───── Dataset extract

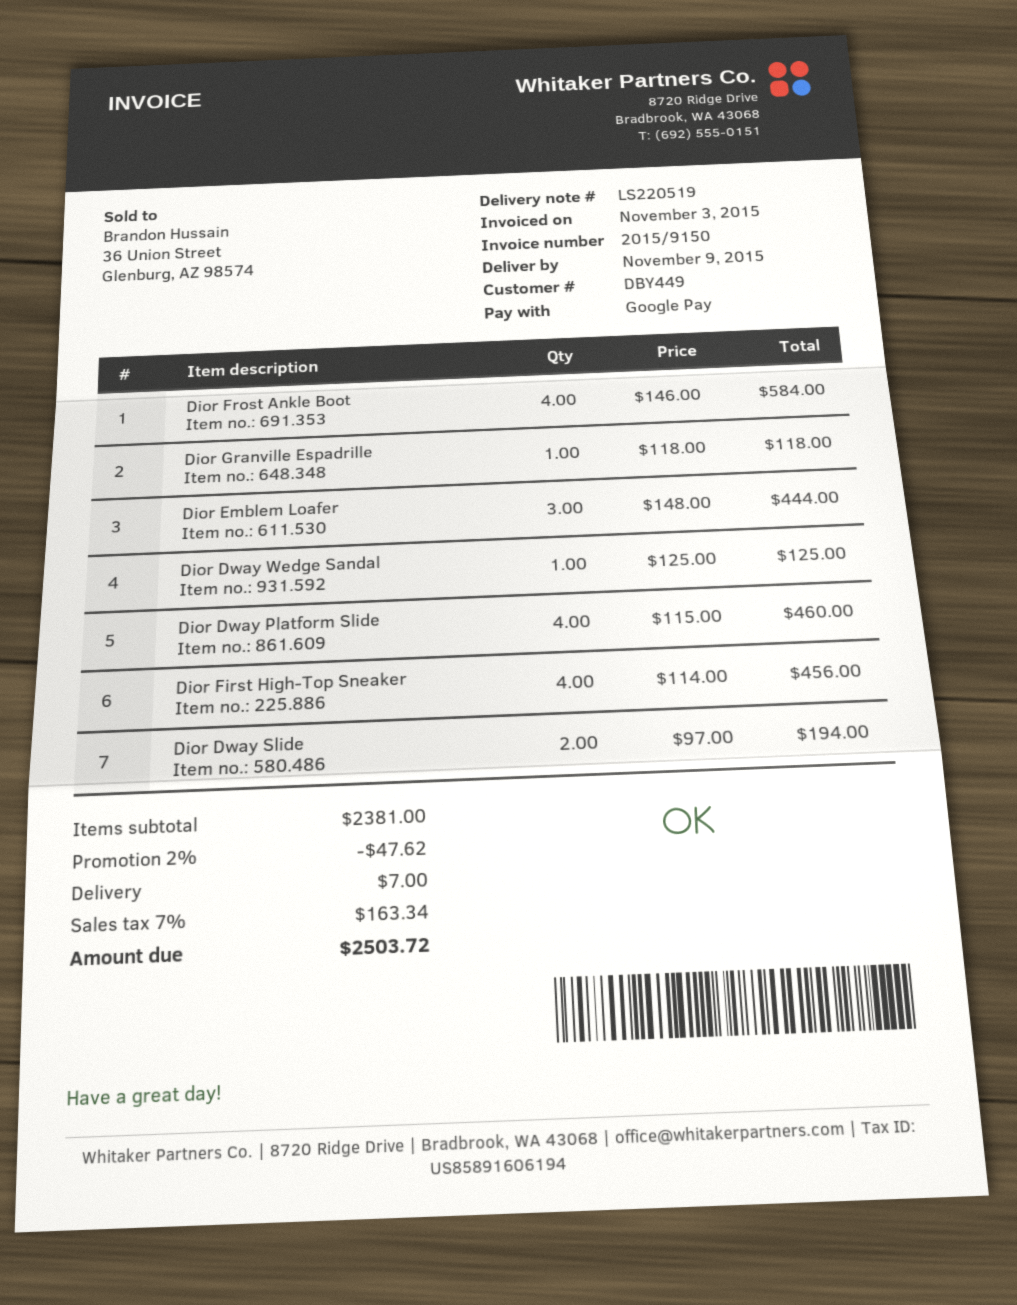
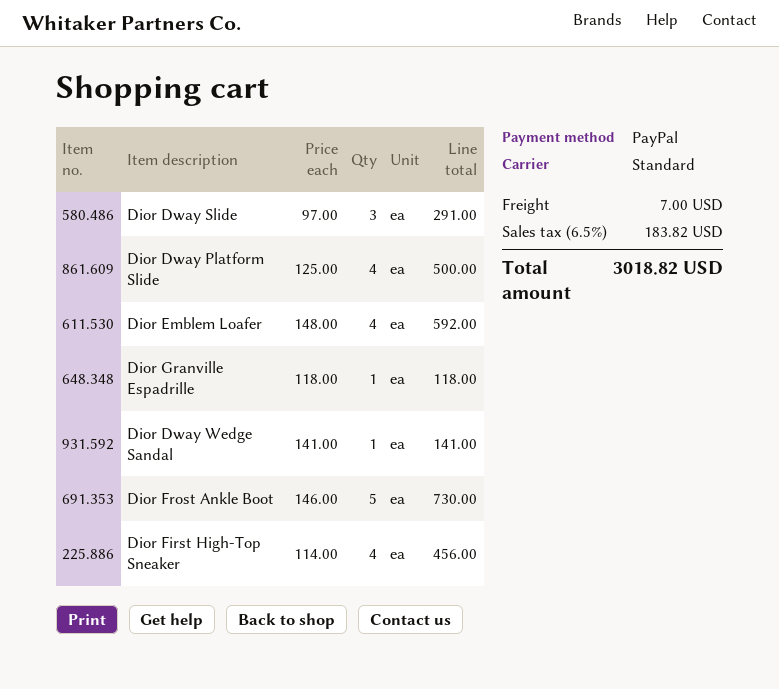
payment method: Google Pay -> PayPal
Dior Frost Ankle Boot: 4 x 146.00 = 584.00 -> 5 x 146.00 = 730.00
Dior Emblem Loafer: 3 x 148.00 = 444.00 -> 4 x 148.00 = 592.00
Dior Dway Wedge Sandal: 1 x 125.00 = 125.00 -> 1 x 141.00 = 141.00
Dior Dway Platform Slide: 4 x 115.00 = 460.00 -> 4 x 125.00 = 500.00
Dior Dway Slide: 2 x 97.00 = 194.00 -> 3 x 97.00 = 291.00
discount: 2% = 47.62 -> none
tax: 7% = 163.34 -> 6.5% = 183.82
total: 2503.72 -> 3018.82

──────────
───── Dataset extract

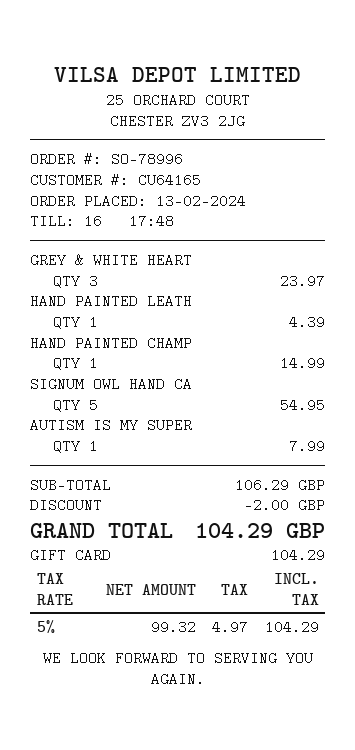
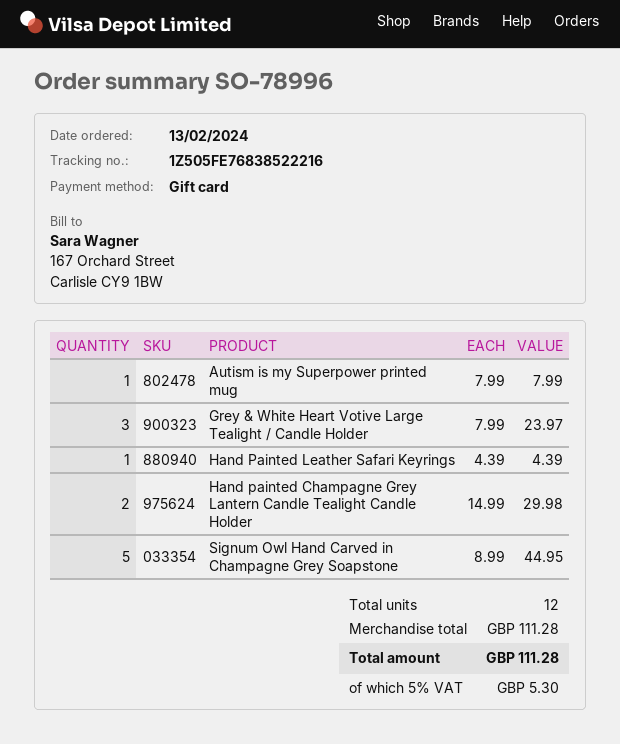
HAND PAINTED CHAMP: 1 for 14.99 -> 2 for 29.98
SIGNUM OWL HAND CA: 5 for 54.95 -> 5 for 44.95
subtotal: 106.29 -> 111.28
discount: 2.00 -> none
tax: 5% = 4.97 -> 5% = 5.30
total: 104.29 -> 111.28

──────────
───── Dataset extract

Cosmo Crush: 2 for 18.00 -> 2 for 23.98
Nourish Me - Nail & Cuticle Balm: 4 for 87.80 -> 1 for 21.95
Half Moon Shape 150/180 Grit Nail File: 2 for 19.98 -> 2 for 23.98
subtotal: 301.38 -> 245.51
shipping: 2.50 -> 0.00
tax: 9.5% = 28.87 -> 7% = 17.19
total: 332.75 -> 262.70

──────────

▸ How to complete this task: Restate word for word only the lines above from the line containing "Dior Frost Ankle" to the line containing "total: 2503.72 -> 3018.82", both of them included.

▸ Your solution:
Dior Frost Ankle Boot: 4 x 146.00 = 584.00 -> 5 x 146.00 = 730.00
Dior Emblem Loafer: 3 x 148.00 = 444.00 -> 4 x 148.00 = 592.00
Dior Dway Wedge Sandal: 1 x 125.00 = 125.00 -> 1 x 141.00 = 141.00
Dior Dway Platform Slide: 4 x 115.00 = 460.00 -> 4 x 125.00 = 500.00
Dior Dway Slide: 2 x 97.00 = 194.00 -> 3 x 97.00 = 291.00
discount: 2% = 47.62 -> none
tax: 7% = 163.34 -> 6.5% = 183.82
total: 2503.72 -> 3018.82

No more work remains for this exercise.